Глядя на картину, написанную моим дедушкой Филиппом Карповичем Пшеничным, я вспоминаю многие замечательные, яркие моменты своего детства. Одна из картин висела над моей кроватью. На ней девушка, глядящая вдаль на вершину Эльбруса. Я всегда знала, что дедушка нарисовал мою маму, туристку-альпинистку. Я видела ее, открывая глаза утром и закрывая вечером. Теперь эта картина висит в моей спальне в доме моего мужа, и я чувствую себя дома.
Мама говорила мне, что дедушка был самоучкой, писал маслом для собственного удовольствия, но только недавно я узнала, что он учился в художественном училище, хотя и не окончил его. Дедушка родился в трудном 1918 году. Был двенадцатым сыном большой деревенской семьи, самым младшим.
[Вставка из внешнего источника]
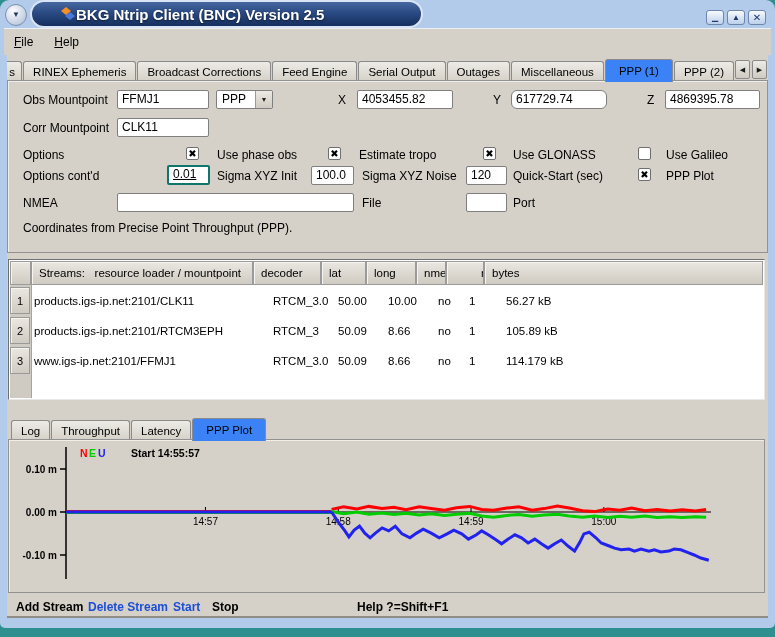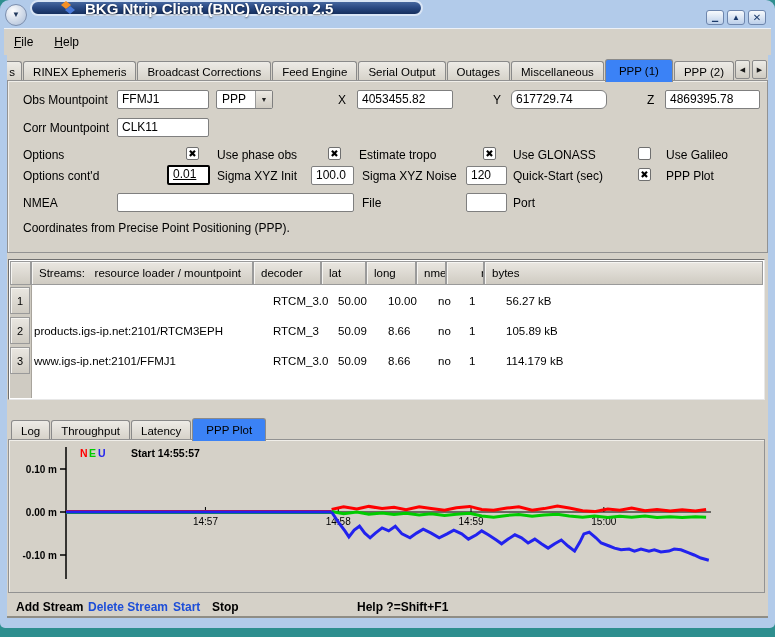--- a/index.html
+++ b/index.html
@@ -18,10 +18,10 @@
     border:1px solid #7d8fae;box-sizing:border-box;
     display:flex;align-items:center;justify-content:center;
     color:#233a5e;font-size:8px;line-height:1;}
-  .capsule{position:absolute;left:30px;top:0;width:393px;height:16px;border-radius:14px;
+  .capsule{position:absolute;left:30px;top:0;width:393px;height:28px;border-radius:14px;
     background:linear-gradient(#46679f 0%,#2a4a84 45%,#152f5e 100%);
     border:2px solid #d9e5f5;box-sizing:border-box;
-    display:flex;align-items:center;gap:9px;padding:0 14px 0 28px;}
+    display:flex;align-items:center;padding:0 14px 0 28px;}
   .title-text{color:#fff;font-weight:bold;font-size:15px;white-space:nowrap;
     text-shadow:0 1px 2px rgba(0,0,0,.55);}
   .win-buttons{position:absolute;right:9px;top:10px;display:flex;gap:3px;}

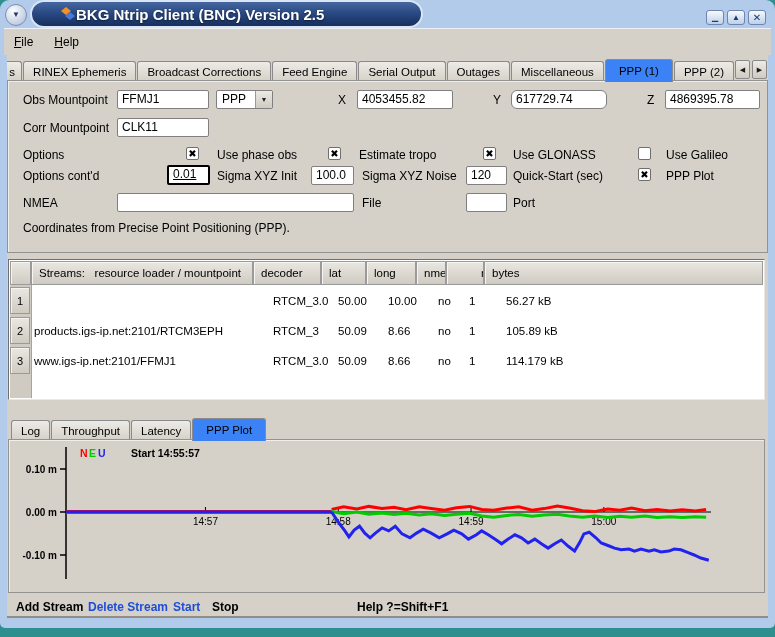--- a/index.html
+++ b/index.html
@@ -59,7 +59,7 @@
   .field{position:absolute;box-sizing:border-box;height:19px;background:#fff;
     border:1px solid #7f7f7f;border-radius:2px;font-size:12px;line-height:17px;
     padding-left:4px;color:#000;white-space:nowrap;overflow:hidden;}
-  .field.focus{border:2px solid #000000;line-height:15px;text-decoration:underline;}
+  .field.focus{border:2px solid #0f766e;line-height:15px;text-decoration:underline;}
   .cb{position:absolute;width:13px;height:13px;box-sizing:border-box;background:#fff;
     border:1px solid #6f6f6f;border-radius:2px;text-align:center;
     font:bold 10px/11px "DejaVu Sans",sans-serif;color:#000;}

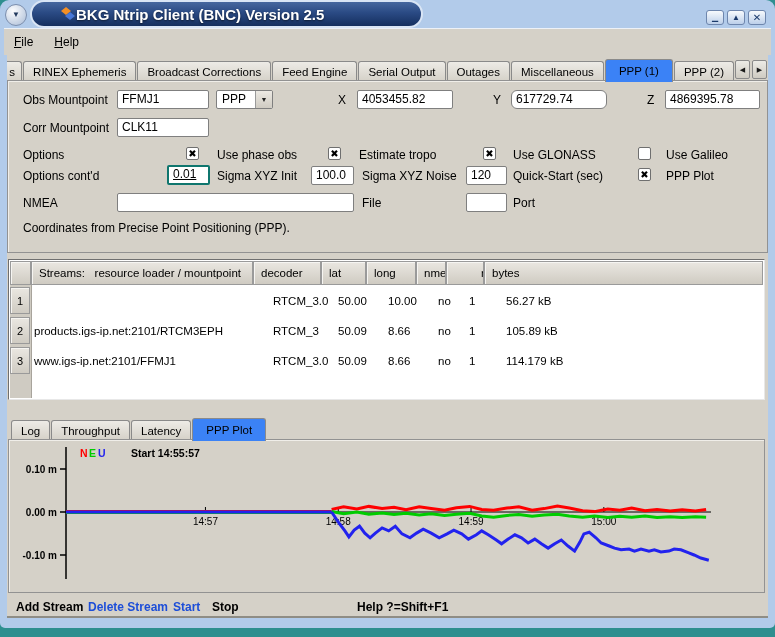--- a/index.html
+++ b/index.html
@@ -197,7 +197,7 @@
       <div class="field" style="left:458px;top:112px;width:41px;"></div>
       <span class="lbl" style="left:505px;top:115px;">Port</span>
 
-      <span class="caption" style="left:15px;top:140px;">Coordinates from Precise Point Positioning (PPP).</span>
+      <span class="caption" style="left:15px;top:140px;">Coordinates from Precise Point Throughput (PPP).</span>
     </div>
 
     <div class="tbl">

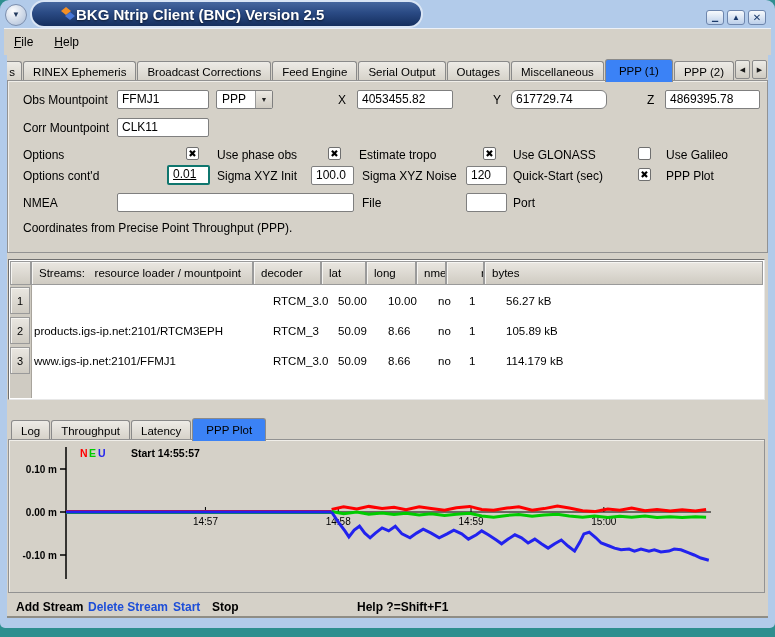--- a/index.html
+++ b/index.html
@@ -217,6 +217,7 @@
       <div class="numcell" style="top:87px;">3</div>
 
       <div class="trow" style="top:26px;">
+        <span class="tcell" style="left:3px;">products.igs-ip.net:2101/CLK11</span>
         <span class="tcell" style="left:242px;">RTCM_3.0</span>
         <span class="tcell" style="left:307px;">50.00</span>
         <span class="tcell" style="left:357px;">10.00</span>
В голодные тридцатые годы голодомора на Украине схоронил родителей. И убежал из родного дома через печную трубу, потому что в двери ломились соседи, решившие его съесть. Ему было всего двенадцать...
Пошел к своим старшим братьям и сестрам — но у них уже были свои семьи, и собственных детей кормить было нечем, а тут еще дядька — лишний рот. И он поселился в школе, помогал учителям, работал сторожем до окончания учебы. Именно учительница заметила его способности к рисованию и посоветовала поступать в художественное училище. Так он и сделал. Сирота без средств, он ночами рисовал пятирублевки, чтобы купить у бабки на базаре немного рыбы и прокормиться. Он видел, что люди выносили на базар книги и картины, чтобы выручить немного денег и купить еды, и понимал, что не сможет зарабатывать своим любимом делом, когда людям нужна еда, а не картины.
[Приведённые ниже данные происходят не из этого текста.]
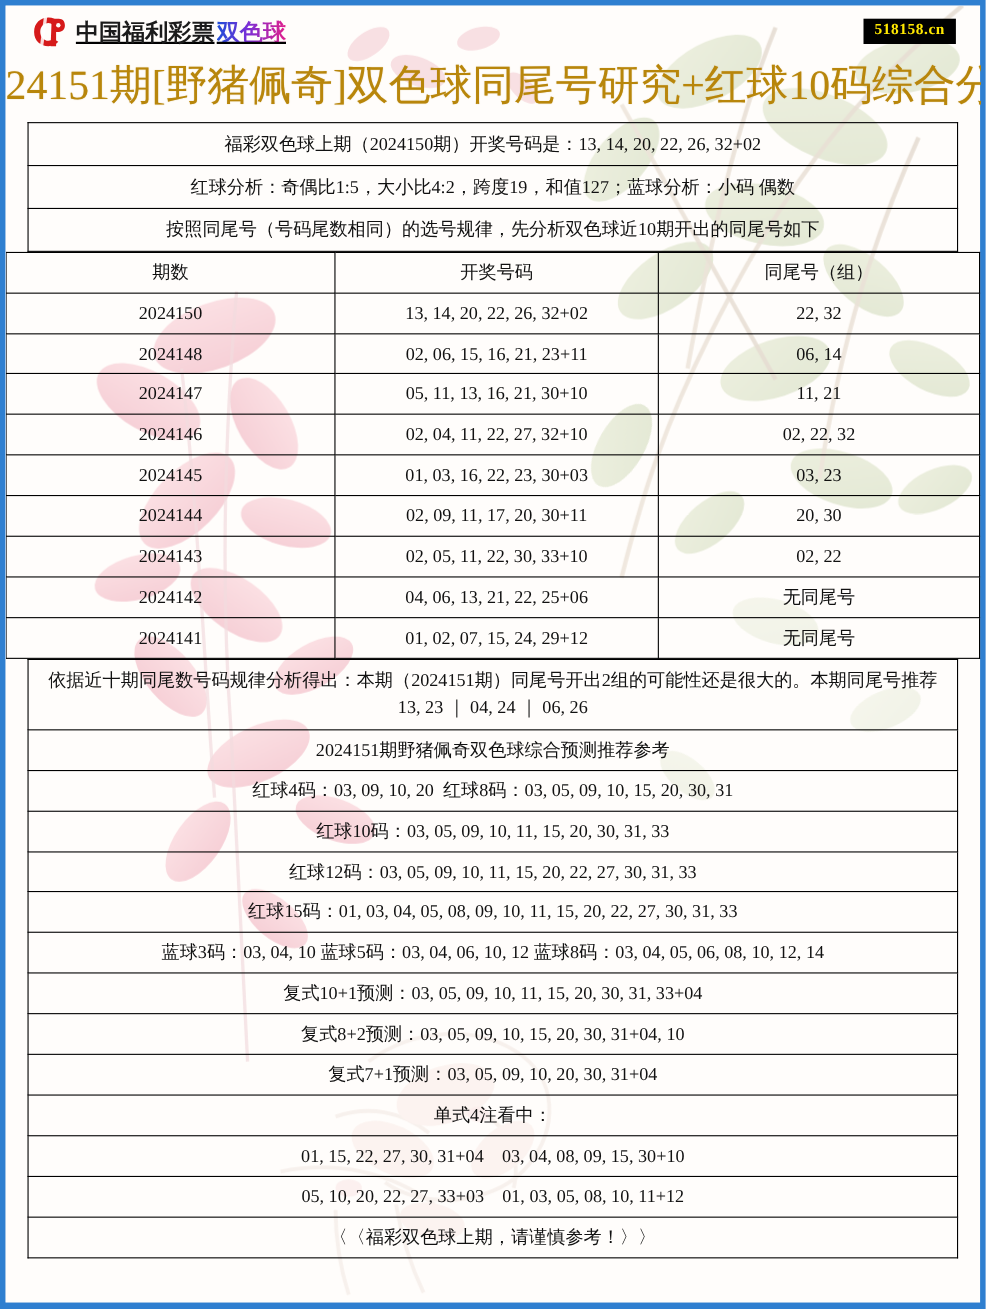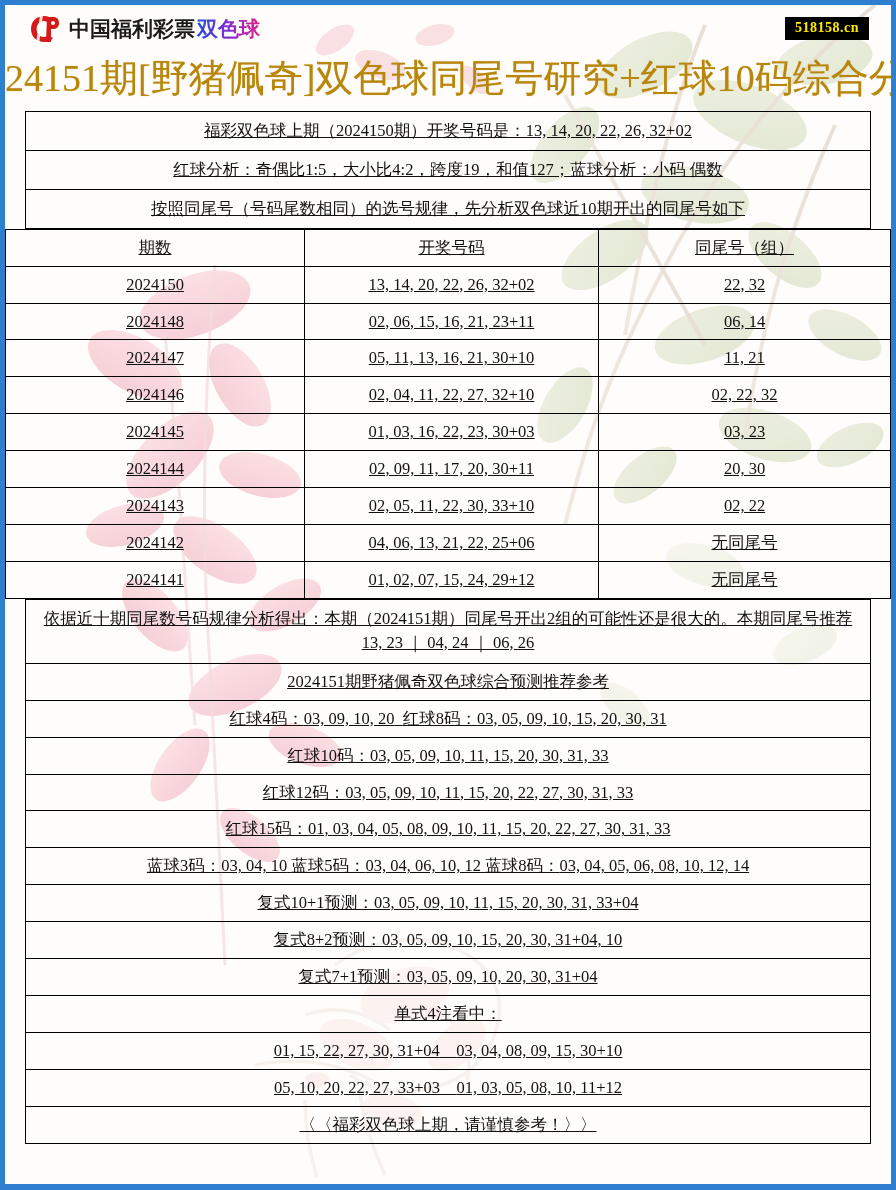--- a/index.html
+++ b/index.html
@@ -65,6 +65,7 @@
     letter-spacing: 0px;
     display: flex;
     align-items: baseline;
+    text-decoration: underline;
   }
   .logo-cn { color: #1b1b1b; }
   .logo-ssq {

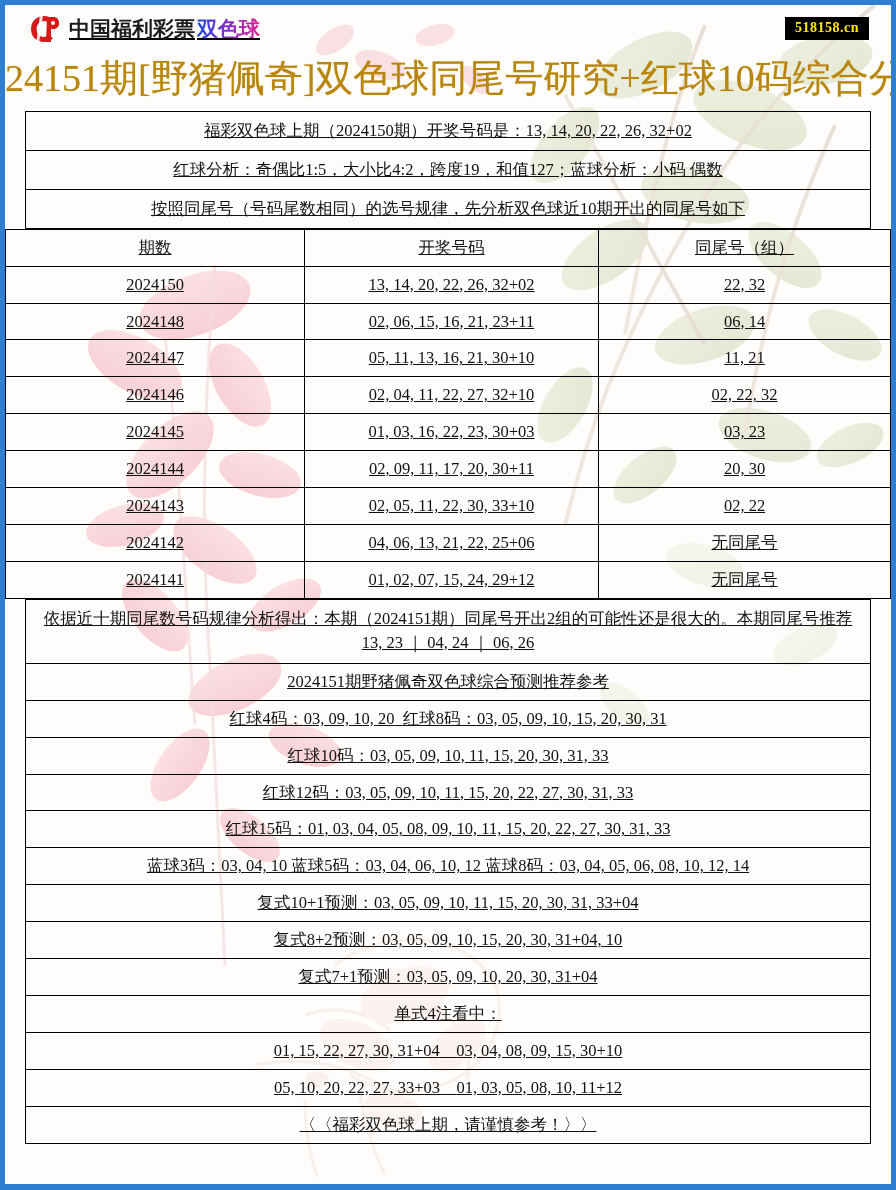--- a/index.html
+++ b/index.html
@@ -119,7 +119,6 @@
     vertical-align: middle;
     font-family: "Liberation Serif", "DejaVu Serif", serif;
     line-height: 1.45;
-    text-decoration: underline;
   }
   td.tall { height: 26px; }
   td.lead { text-align: left; padding-left: 8px; }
Через год мальчик бросил художественное и поступил на ветеринара. Когда учительница узнала об этом, она заплакала. «Это я виновата, что не подготовила тебя к жизни. Запомни, Филипп, так будет не всегда». Но он уже все решил. Стал ветеринаром, и именно это однажды спасло ему жизнь: бендеровцы хотели расстрелять его за то, что он помогал устанавливать в своем селе Советскую власть. Селянин, который вез его лечить коров на своем подворье, упросил бандитов оставить дедушку в живых, пока не вылечит скотину, и поклялся привезти ветеринара обратно. Обратно дед, конечно, пробирался другими путями, и уехал с Западной Украины в Донецкую область навсегда.
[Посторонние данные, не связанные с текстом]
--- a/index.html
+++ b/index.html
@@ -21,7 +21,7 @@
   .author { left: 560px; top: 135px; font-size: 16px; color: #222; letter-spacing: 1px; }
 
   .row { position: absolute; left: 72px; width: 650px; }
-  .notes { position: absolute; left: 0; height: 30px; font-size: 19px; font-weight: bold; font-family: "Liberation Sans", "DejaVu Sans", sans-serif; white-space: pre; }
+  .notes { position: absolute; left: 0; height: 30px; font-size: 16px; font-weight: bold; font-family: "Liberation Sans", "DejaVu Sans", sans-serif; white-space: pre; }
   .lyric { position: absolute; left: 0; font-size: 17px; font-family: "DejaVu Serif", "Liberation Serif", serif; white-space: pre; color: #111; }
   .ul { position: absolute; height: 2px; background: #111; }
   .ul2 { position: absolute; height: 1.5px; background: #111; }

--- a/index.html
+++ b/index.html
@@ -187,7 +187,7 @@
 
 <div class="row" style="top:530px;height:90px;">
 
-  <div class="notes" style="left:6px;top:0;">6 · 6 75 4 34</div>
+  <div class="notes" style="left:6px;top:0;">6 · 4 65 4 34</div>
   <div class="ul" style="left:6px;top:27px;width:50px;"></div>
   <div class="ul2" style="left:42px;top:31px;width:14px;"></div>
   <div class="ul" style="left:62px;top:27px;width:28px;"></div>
Его призвали в армию, и дед воевал с Финляндией на линии Маннергейма, получил осколочное ранение в обе ноги. До конца жизни осколки остались в его икрах, беспокоили, не давали активно двигаться. Дома его ждала любимая, Маня, учительница русского языка и младших классов, они собирались пожениться в 41-м... Но вернуться из армии после службы не удалось — дед воевал и в Великую Отечественную.
Бабушка вспоминала, что их, молодых комсомольцев, отправили копать укрепительные рубежи для армии, а когда они вернулись, Донбасс уже был оккупирован. Долгие месяцы оккупации, страха, тифа, надзора полицаев пережила бабушка. Со слезами вспоминала, как немец-полицай прятал ее в погребе и играл на губной гармошке, чтоб заглушить ее крики, когда приходили облавы, чтобы угнать молодежь на работы.
Но пришел день, и любимый вернулся в родной Ханжонков. Молодые поженились в победном 1945-м. Еще до войны дедушка вместе с бабушкой работали в школе, преподавали русский язык в западных областях Украины. После войны дед в школу уже не вернулся, работал ветеринаром, а бабушка преподавала в сельской четырехлетке. У них родился сын, но погиб в полтора года. Затем родились две дочери — Лиля и Люба.
Не было ничего, что бы дедушка не смог сделать руками. Он сам выстроил хату, облицевал, устроил санузел и печку. Люба, подрастая, решила разводить кроликов — дедушка смастерил клетки. Потом разделывал тушки, сам выделывал шкурки и шил из них шубки дочкам. Даже внуком достались поносить!
Девчонки захотели бегать на танцы — дедушка сам сделал им босоножки не хуже модельных, на деревянных платформах и с замшевым верхом, они их называли «цокалки». Он мог шить одежду и починать крышу, лечить скот и писать картины. Бабушка жила как за каменной стеной. Да и девочки не знали мужчины надежнее.
Он и меня с сестрами, своих внучек, учил рисовать, работать в саду, ухаживать за собакой. Каждое воскресенье пел в церковном хоре, и нас бабушка водила на все службы, учила молитвам.
Однажды у него случился сердечный приступ. Потом второй... Инфаркт — и дедушки больше нет. Я еще училась в школе, когда его не стало. Он не видел, как его внучки вышли замуж, как появились правнуки. Бабушка очень тоскует по нему. А я рассказываю о нем своему сыну, которого в крещении назвала Филиппом.